2D is an alternative to the eating clubs, which constitute the most commonly selected eating option for upperclassmen at Princeton University. Unusual for independent dining co-ops, it is based in university-managed housing.

== About ==

The co-op uses consensus decision-making processes and collective self-governance; teams of members alternate cooking dinner each night, and often prepare and eat informal lunches and breakfasts at the co-op. Each member pays dues, cooks at least once a week, participates in a cleaning schedule, and has a chore. Chores range from bread baking to treasurer to dishrag washer. Members join for a variety of reasons, including a commitment to eating vegetarian or vegan food, cost, political or religious beliefs, and a lively social community.

The building is officially a university-owned dormitory subject to university housing restrictions and fees, but most members of the club choose to live in 2D in order to participate in the dining co-op. All residents are given the opportunity to join the co-op and the remaining members are chosen through a lottery. Approximately half of the members of the co-op actually live in the house, while the other half live either on campus or elsewhere.

== History ==

2D was founded in 1977-1978 as a result of two years of student activism demanding an alternative to the eating clubs.

Peter Singer, a noted controversial philosopher at Princeton in favour of animal rights, was invited to eat at 2D on two occasions.

In 1999, a group of 2D alumni founded Boston Community Cooperatives, a 501(c)(3) organization that owns and operates a group equity model of communally owned, democratically controlled and affordable residential housing cooperatives, similar to the NASCO model of cooperative ownership.

== Former members ==

Women's ice hockey legend Patty Kazmaier-Sandt joined the coop as a sophomore in 1982, and remained in the coop through her senior year. Spelling bee champion Rebecca Sealfon was also a member of 2D.

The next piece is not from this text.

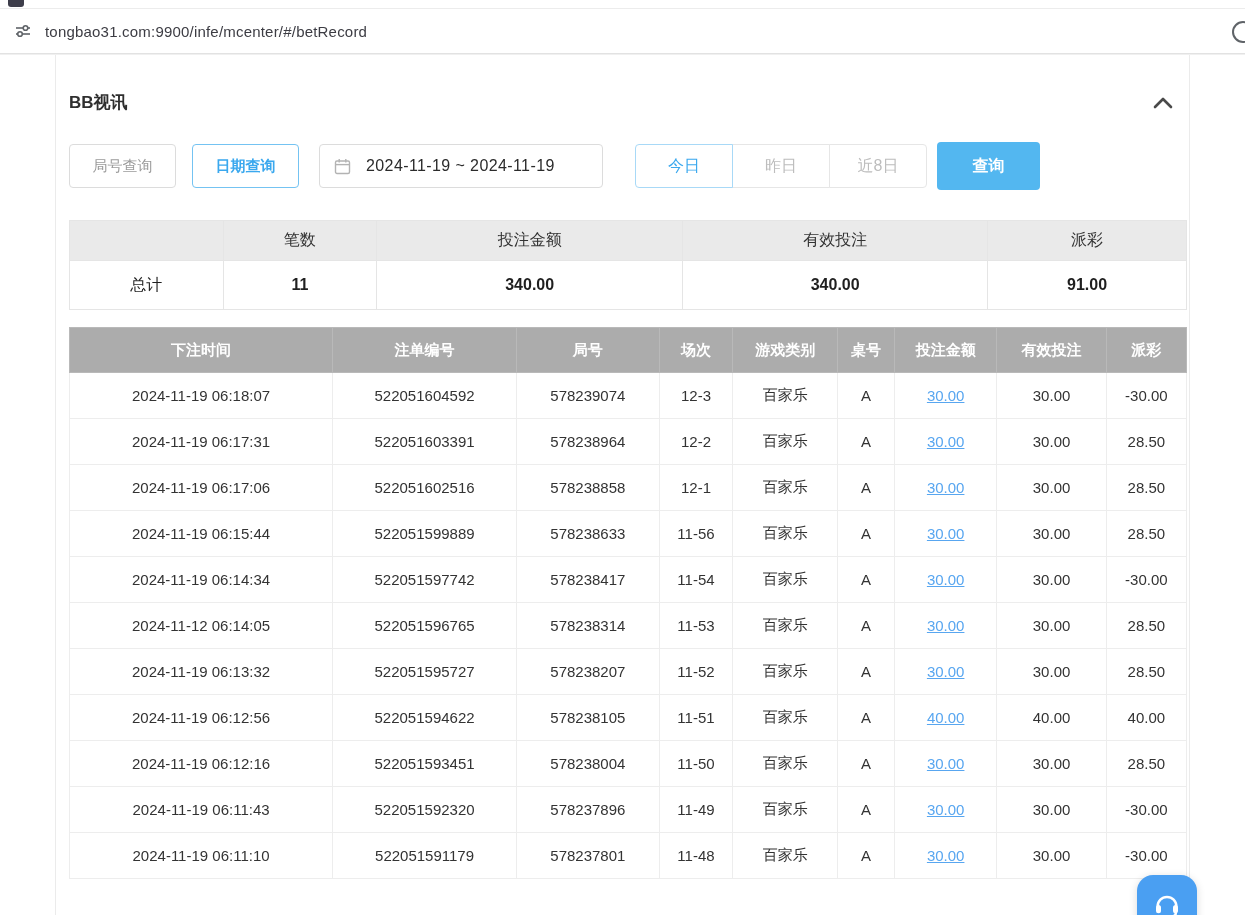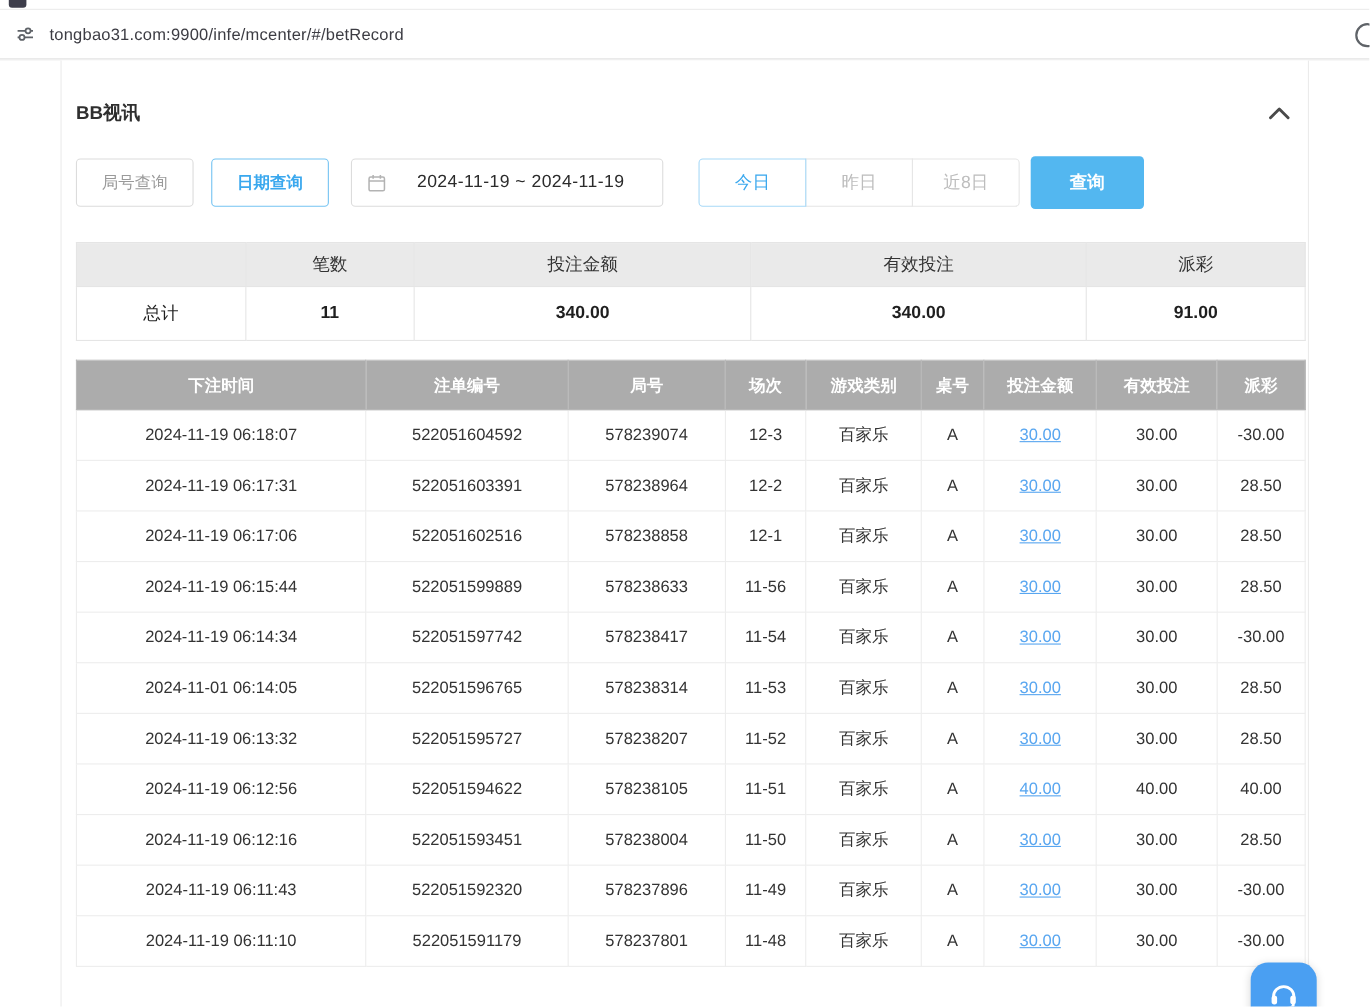"2024-11-19 ~ 2024-11-19" .date-input { gap: 28px -> 15px }
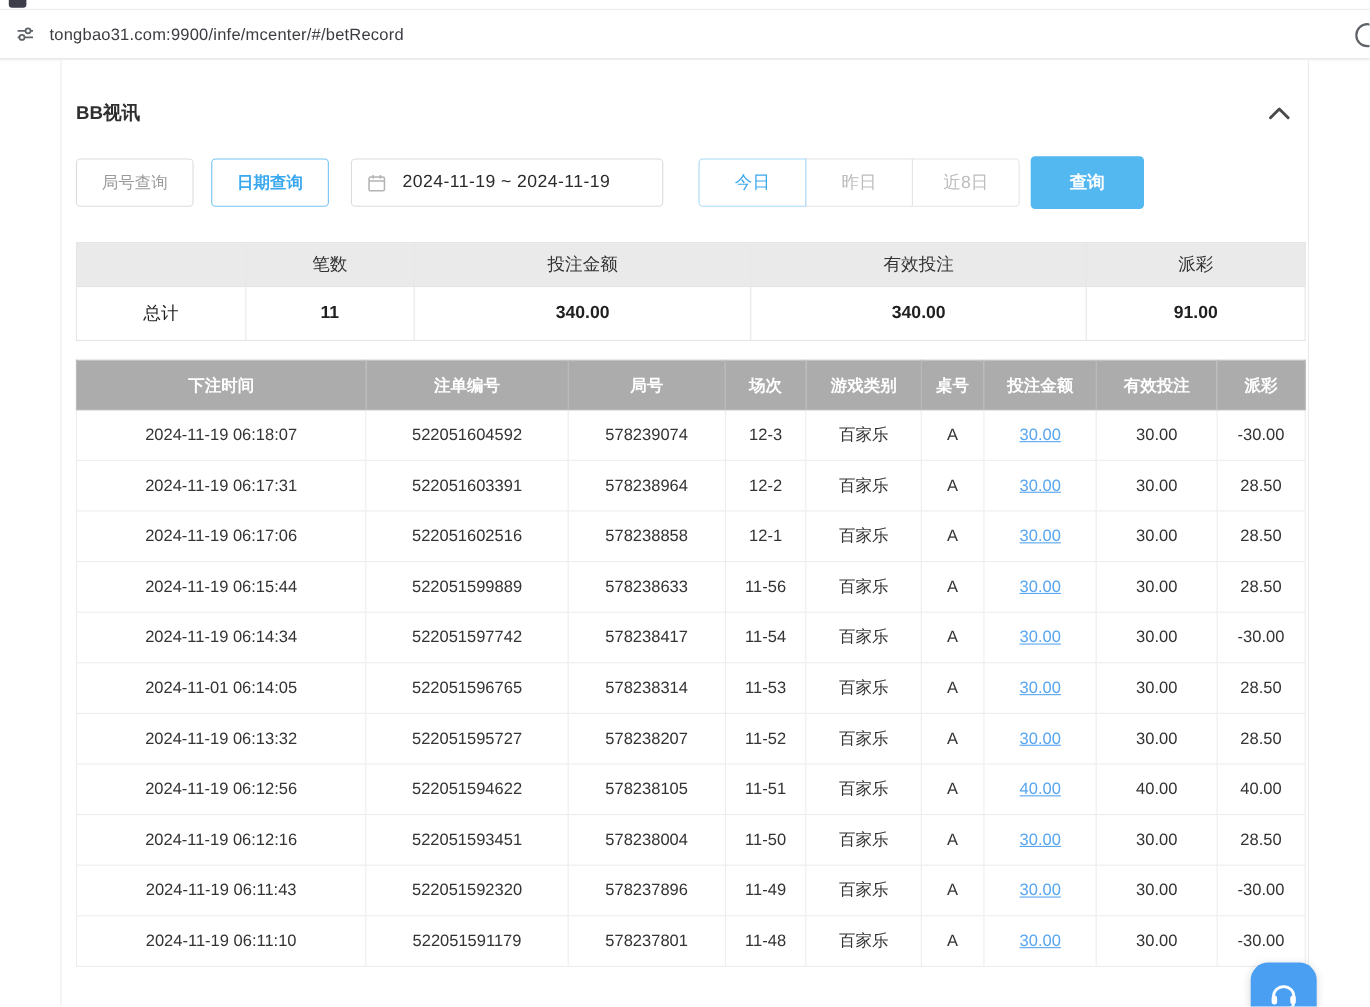"2024-11-01 06:14:05" td { text: 2024-11-01 -> 2024-11-12 }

Josue Lajeunesse, former custodian at 2D (currently custodian at Whitman College, Princeton University), was one of the main subjects of the documentary film The Philosopher Kings, and is an active humanitarian working to make clean water accessible to his village of Lasource, Haiti.

Mathematician Harald Helfgott was a member while completing his Ph.D. at Princeton.

== In fiction ==

Although the author was not a member of the co-op, 2D figures prominently in the mystery/thriller novel The Muse Asylum by David Czuchlewski.